Historic baseline (2000–2018)

  • 780Total filings over 5 yrs
  • 12.97%Avg annual filing rate
  • 14.8%Peak (2010)
  • 173Filings in 2017 (latest validated)
Filings by year 2010 to 2017
Year-by-year eviction filings in tract 080050819002010: 183 filings (14.83/100 renter HHs)2011: 167 filings (14.47/100 renter HHs)2012: 150 filings (13.00/100 renter HHs)2016: 107 filings (8.62/100 renter HHs)2017: 173 filings (13.94/100 renter HHs)
Filings stayed roughly flat over the past 5 months.
Comparable tracts

Census tracts with similar eviction risk

Within Centretech. Closest by Eviction Risk Score.

Analysis

What drives eviction risk in Centretech

What moves this score most is eviction process difficulty at $1/10. That part comes from the wider legal climate rather than the tract itself.
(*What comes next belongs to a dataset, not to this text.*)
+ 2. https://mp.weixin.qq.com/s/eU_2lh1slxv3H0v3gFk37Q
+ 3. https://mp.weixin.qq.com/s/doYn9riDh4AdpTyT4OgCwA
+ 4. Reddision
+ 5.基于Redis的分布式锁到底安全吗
Statewide and court-level factors such as eviction-process speed and rent-control exposure are inherited from Aurora eviction risk, while the economic and supply signals are measured at the tract level.
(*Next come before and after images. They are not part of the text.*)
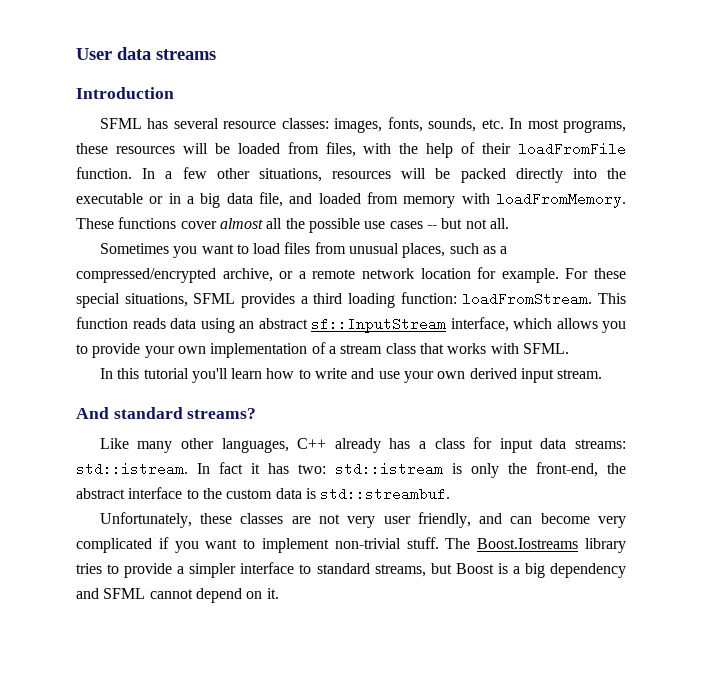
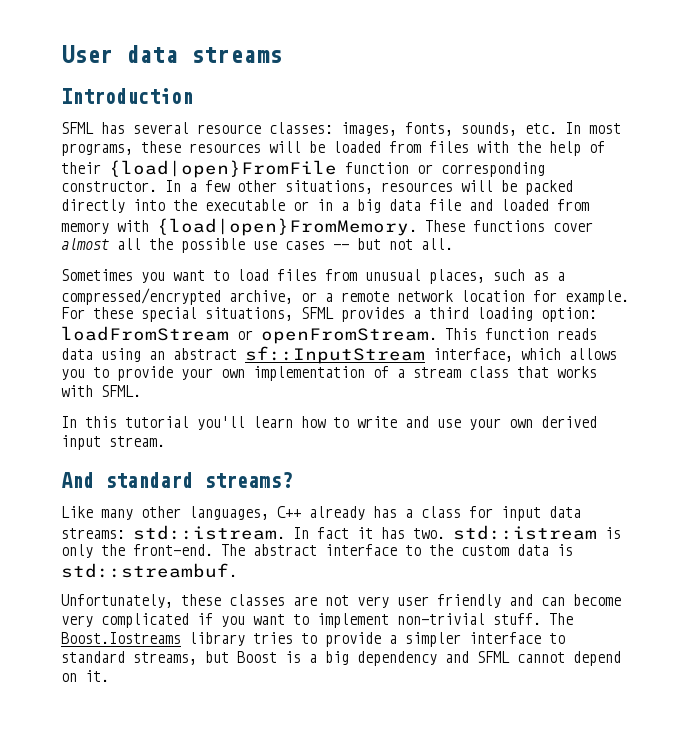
- SFML has several resource classes: images, fonts, sounds, etc. In most programs, these resources will be loaded from files, with the help of their loadFromFile function.
+ SFML has several resource classes: images, fonts, sounds, etc. In most programs, these resources will be loaded from files with the help of their {load|open}FromFile function or corresponding constructor.
- In a few other situations, resources will be packed directly into the executable or in a big data file, and loaded from memory with loadFromMemory.
+ In a few other situations, resources will be packed directly into the executable or in a big data file and loaded from memory with {load|open}FromMemory.
- For these special situations, SFML provides a third loading function: loadFromStream.
+ For these special situations, SFML provides a third loading option: loadFromStream or openFromStream.
- In fact it has two: std::istream is only the front-end, the abstract interface to the custom data is std::streambuf.
+ In fact it has two. std::istream is only the front-end. The abstract interface to the custom data is std::streambuf.
- Unfortunately, these classes are not very user friendly, and can become very complicated if you want to implement non-trivial stuff.
+ Unfortunately, these classes are not very user friendly and can become very complicated if you want to implement non-trivial stuff.

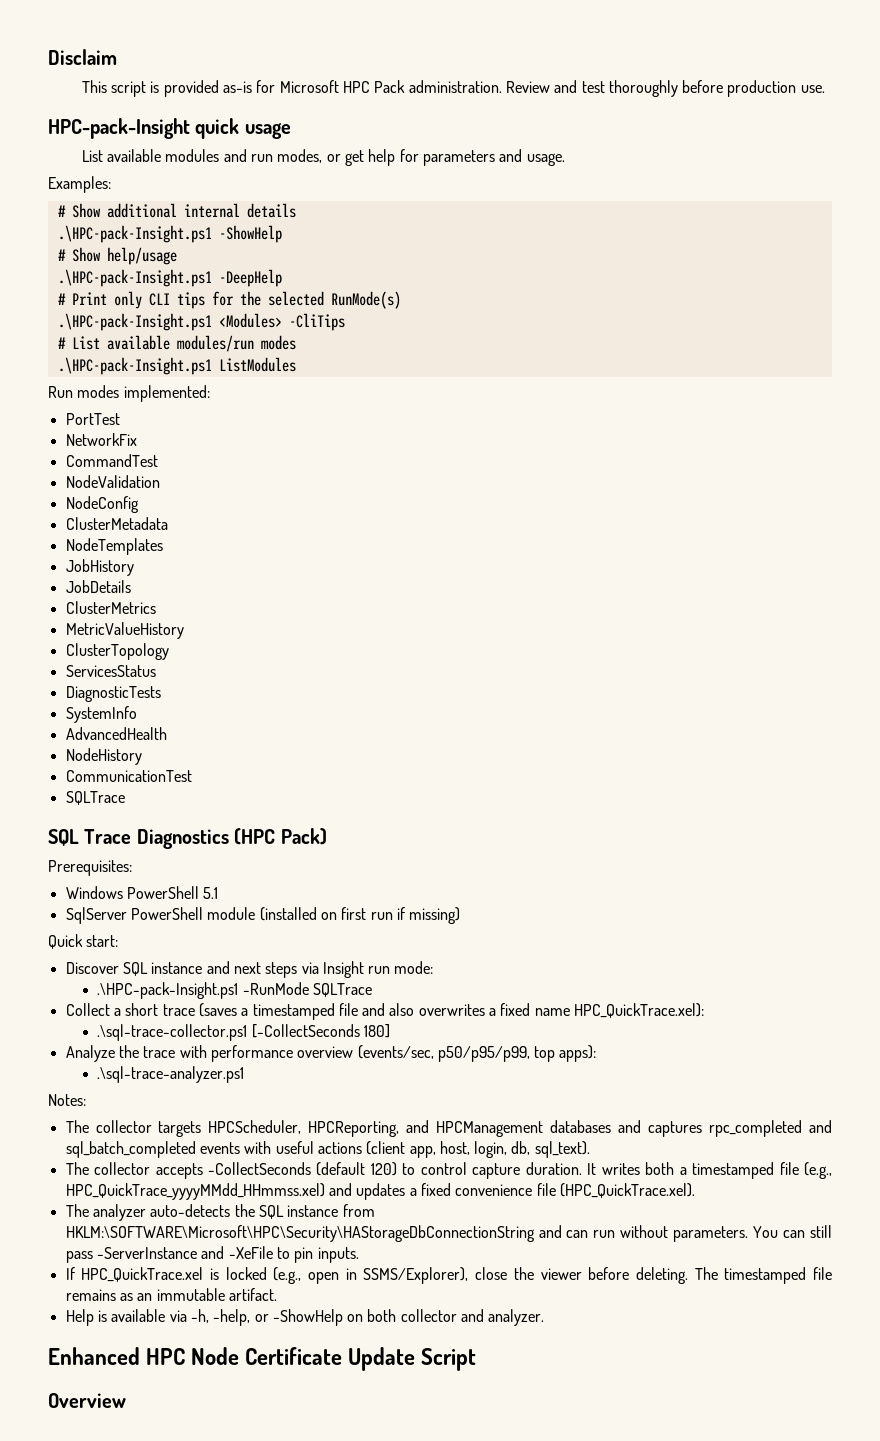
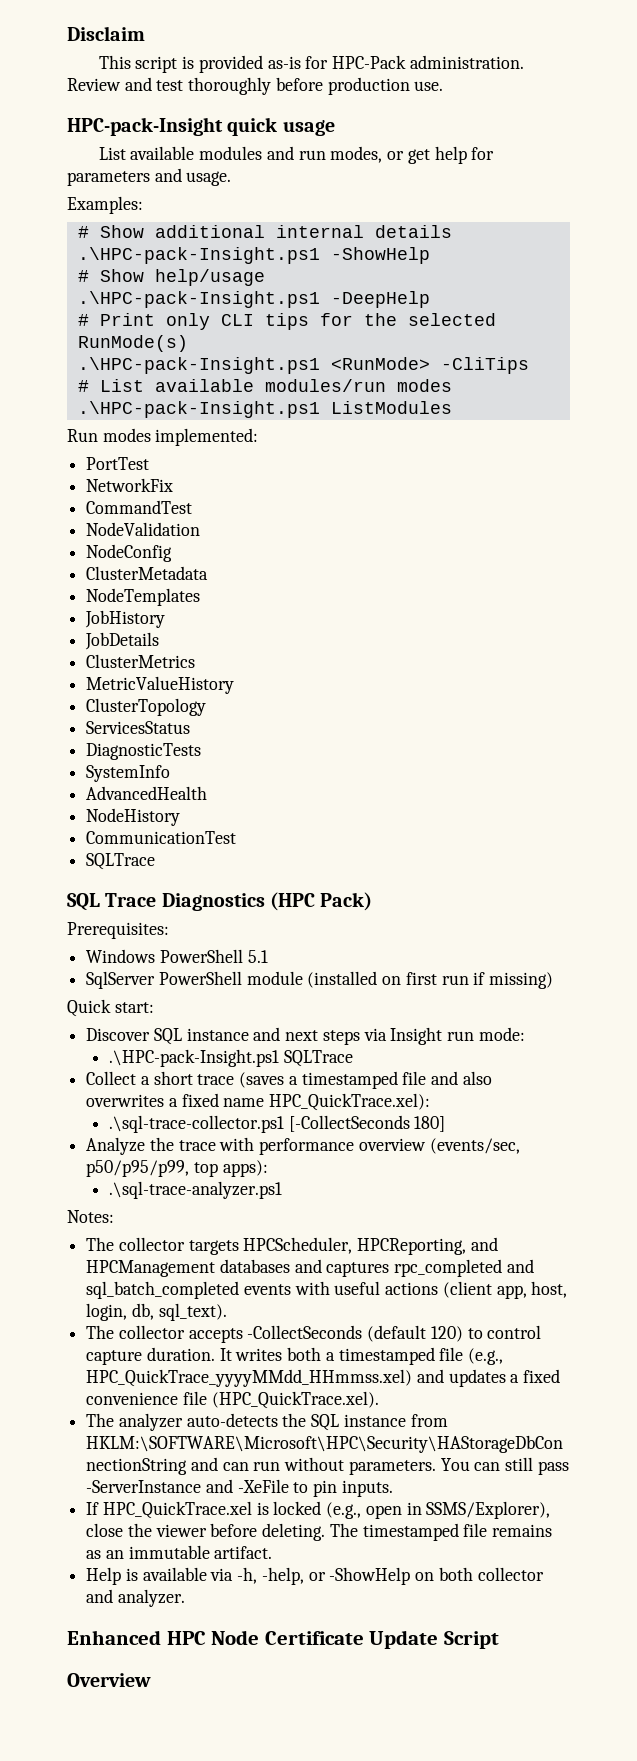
- This script is provided as-is for Microsoft HPC Pack administration.
+ This script is provided as-is for HPC-Pack administration.
- .\HPC-pack-Insight.ps1 <Modules> -CliTips
+ .\HPC-pack-Insight.ps1 <RunMode> -CliTips
- .\HPC-pack-Insight.ps1 -RunMode SQLTrace
+ .\HPC-pack-Insight.ps1 SQLTrace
Set against its neighbors, this tract scores about the same as the Arapahoe County average of 6.3 and above the Colorado statewide average of 5.7. Within its own county it reads on the riskier side for landlords.

The tract is Hispanic or Latino and White and ranks around the 92nd percentile nationally on the CDC Social Vulnerability Index, a measure of how exposed residents are to housing and economic shocks. High vulnerability tends to track with higher eviction-filing rates when rents climb.
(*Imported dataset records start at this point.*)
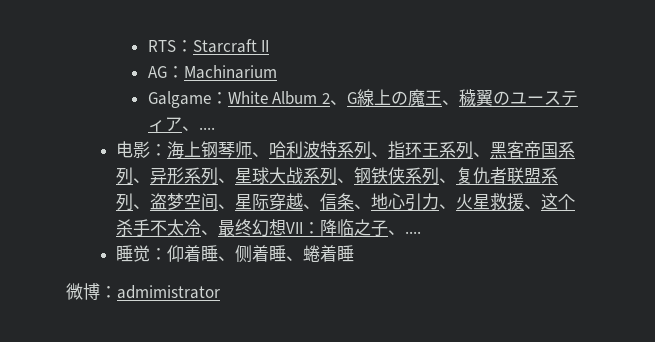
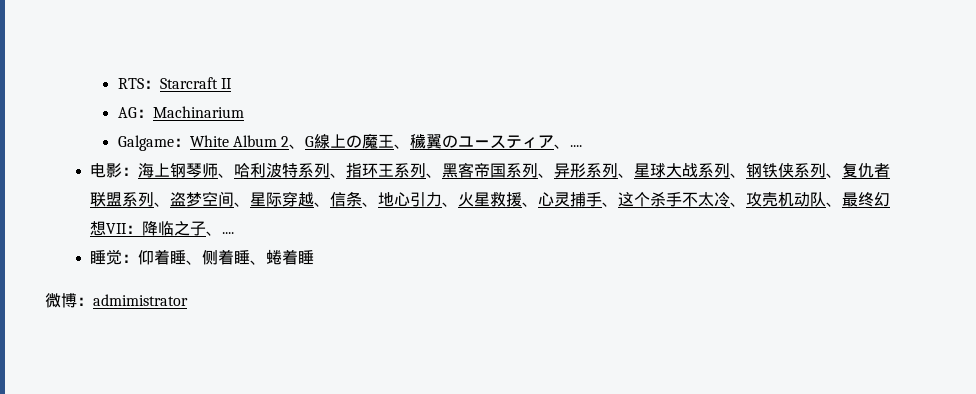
- 电影：海上钢琴师、哈利波特系列、指环王系列、黑客帝国系列、异形系列、星球大战系列、钢铁侠系列、复仇者联盟系列、盗梦空间、星际穿越、信条、地心引力、火星救援、这个杀手不太冷、最终幻想VII：降临之子、....
+ 电影：海上钢琴师、哈利波特系列、指环王系列、黑客帝国系列、异形系列、星球大战系列、钢铁侠系列、复仇者联盟系列、盗梦空间、星际穿越、信条、地心引力、火星救援、心灵捕手、这个杀手不太冷、攻壳机动队、最终幻想VII：降临之子、....

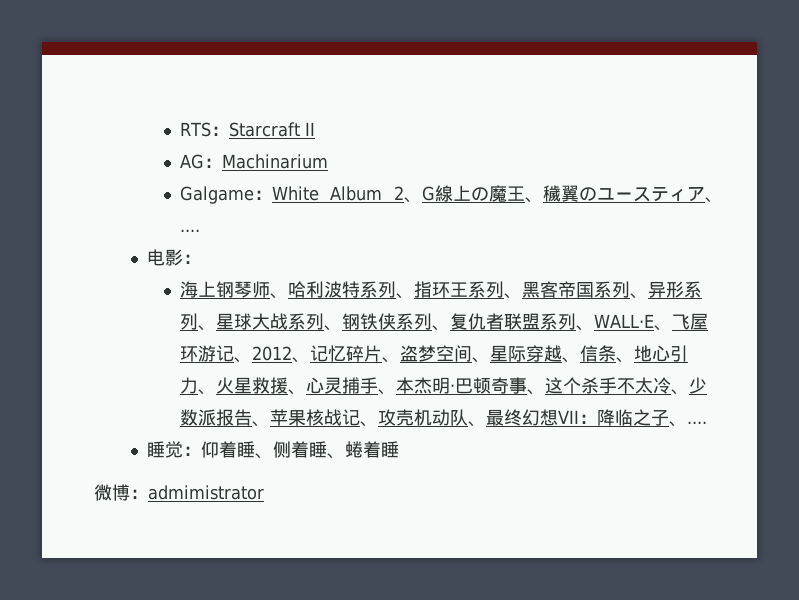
- 电影：海上钢琴师、哈利波特系列、指环王系列、黑客帝国系列、异形系列、星球大战系列、钢铁侠系列、复仇者联盟系列、盗梦空间、星际穿越、信条、地心引力、火星救援、心灵捕手、这个杀手不太冷、攻壳机动队、最终幻想VII：降临之子、....
+ 电影：
+ 海上钢琴师、哈利波特系列、指环王系列、黑客帝国系列、异形系列、星球大战系列、钢铁侠系列、复仇者联盟系列、WALL·E、飞屋环游记、2012、记忆碎片、盗梦空间、星际穿越、信条、地心引力、火星救援、心灵捕手、本杰明·巴顿奇事、这个杀手不太冷、少数派报告、苹果核战记、攻壳机动队、最终幻想VII：降临之子、....

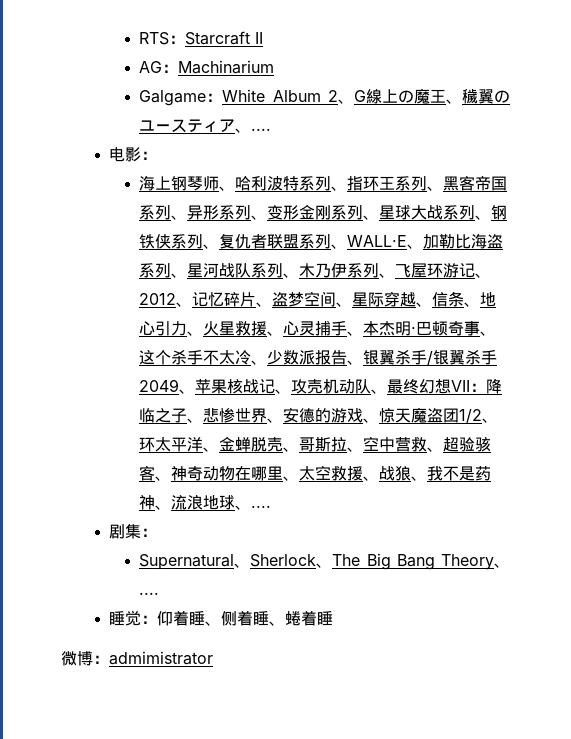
- 海上钢琴师、哈利波特系列、指环王系列、黑客帝国系列、异形系列、星球大战系列、钢铁侠系列、复仇者联盟系列、WALL·E、飞屋环游记、2012、记忆碎片、盗梦空间、星际穿越、信条、地心引力、火星救援、心灵捕手、本杰明·巴顿奇事、这个杀手不太冷、少数派报告、苹果核战记、攻壳机动队、最终幻想VII：
+ 海上钢琴师、哈利波特系列、指环王系列、黑客帝国系列、异形系列、变形金刚系列、星球大战系列、钢铁侠系列、复仇者联盟系列、WALL·E、加勒比海盗系列、星河战队系列、木乃伊系列、飞屋环游记、2012、记忆碎片、盗梦空间、星际穿越、信条、地心引力、火星救援、心灵捕手、本杰明·巴顿奇事、这个杀手不太冷、少数派报告、银翼杀手/银翼杀手2049、苹果核战记、攻壳机动队、最终幻想VII：
- 降临之子、....
+ 降临之子、悲惨世界、安德的游戏、惊天魔盗团1/2、环太平洋、金蝉脱壳、哥斯拉、空中营救、超验骇客、神奇动物在哪里、太空救援、战狼、我不是药神、流浪地球、....
+ 剧集：
+ Supernatural、Sherlock、The Big Bang Theory、....

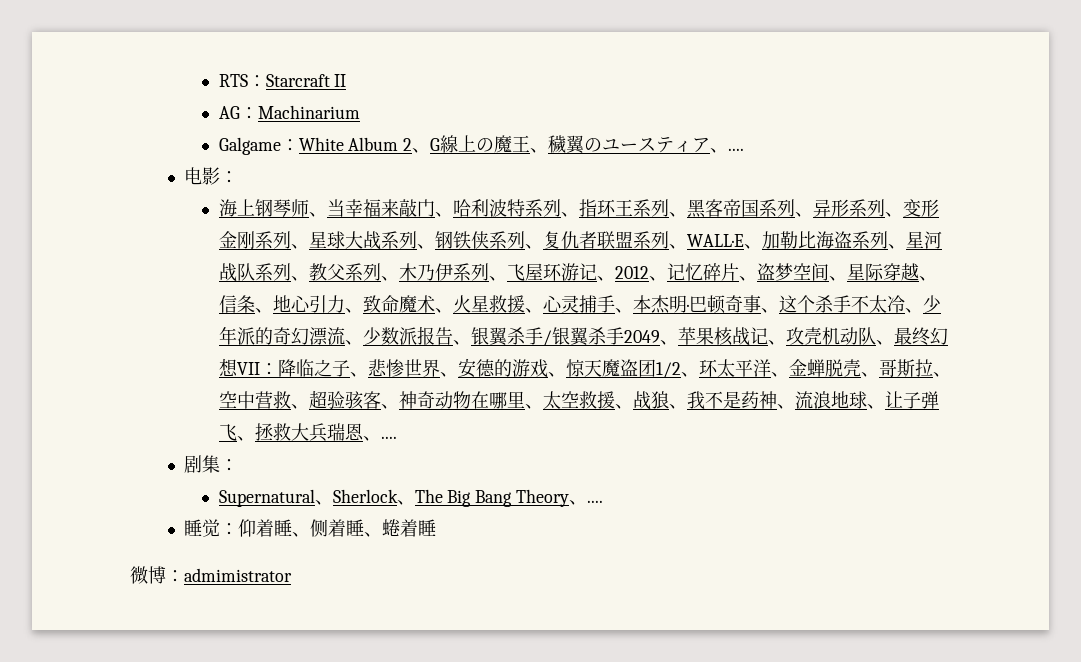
- 海上钢琴师、哈利波特系列、指环王系列、黑客帝国系列、异形系列、变形金刚系列、星球大战系列、钢铁侠系列、复仇者联盟系列、WALL·E、加勒比海盗系列、星河战队系列、木乃伊系列、飞屋环游记、2012、记忆碎片、盗梦空间、星际穿越、信条、地心引力、火星救援、心灵捕手、本杰明·巴顿奇事、这个杀手不太冷、少数派报告、银翼杀手/银翼杀手2049、苹果核战记、攻壳机动队、最终幻想VII：
+ 海上钢琴师、当幸福来敲门、哈利波特系列、指环王系列、黑客帝国系列、异形系列、变形金刚系列、星球大战系列、钢铁侠系列、复仇者联盟系列、WALL·E、加勒比海盗系列、星河战队系列、教父系列、木乃伊系列、飞屋环游记、2012、记忆碎片、盗梦空间、星际穿越、信条、地心引力、致命魔术、火星救援、心灵捕手、本杰明·巴顿奇事、这个杀手不太冷、少年派的奇幻漂流、少数派报告、银翼杀手/银翼杀手2049、苹果核战记、攻壳机动队、最终幻想VII：
- 降临之子、悲惨世界、安德的游戏、惊天魔盗团1/2、环太平洋、金蝉脱壳、哥斯拉、空中营救、超验骇客、神奇动物在哪里、太空救援、战狼、我不是药神、流浪地球、....
+ 降临之子、悲惨世界、安德的游戏、惊天魔盗团1/2、环太平洋、金蝉脱壳、哥斯拉、空中营救、超验骇客、神奇动物在哪里、太空救援、战狼、我不是药神、流浪地球、让子弹飞、拯救大兵瑞恩、....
Princeton's Eviction Lab logged 780 eviction filings here over 5 tracked years, with about 13.0% of renter households facing a filing in a typical year. Filings peaked at 14.8% of renter households in 2010.

For a landlord, this is a tract where process discipline pays off. Clean paperwork and steady screening keep the elevated risk manageable.

Frequently asked

About tract 08005081900

Q1

What is the eviction-risk score for census tract 08005081900?

Census tract 08005081900 in the Centretech neighborhood scores 4.8/10 (Moderate tier). The Eviction Risk Score blends state law, county filing rates, parent-city politics, and tract-specific rent-to-income ratios + poverty signals.
Q2

What is the average rent in tract 08005081900?

Median gross rent is $1,287/month (ACS 5-year 2023, table B25064). 60% of renter households are cost-burdened.
Q3

What is the poverty rate in tract 08005081900?

21.4% of residents in tract 08005081900 live below the federal poverty line (ACS B17001, 2023). Population: 6,158.
Q4

How socially vulnerable is tract 08005081900?

CDC Social Vulnerability Index ranks this tract in the 92th percentile nationally. Sub-themes: socioeconomic 82th, household 87th, minority 80th, housing 91th.
Q5

Is tract 08005081900 considered part of Centretech?

Yes. Per Census Bureau 2020 Block Assignment Files, the plurality of blocks in tract 08005081900 fall within Centretech (neighborhood centroid within 0.7 miles, OSM data).
Q6

How many evictions are filed each year in tract 08005081900?

Princeton Eviction Lab recorded 780 eviction filings across 5 validated years in tract 08005081900 (2000-2018). The average annual filing rate is 12.97% of renter households, peaking at 14.8% in 2010. Source: Eviction Lab tract-validated 2024 release.
Q7

How does tract 08005081900 compare to Aurora overall?

Tract 08005081900 scores 4.8/10, lower than the parent city of Aurora at 5.4/10. City-scale signals (state law, local rent controls, court bias) are inherited from Aurora eviction risk; what makes this tract different are its tract-specific economic stress and supply-constraint sub-scores.
Sibling tracts

Highest-risk tracts in Aurora

Top eight tracts in Aurora ranked by composite eviction-risk score.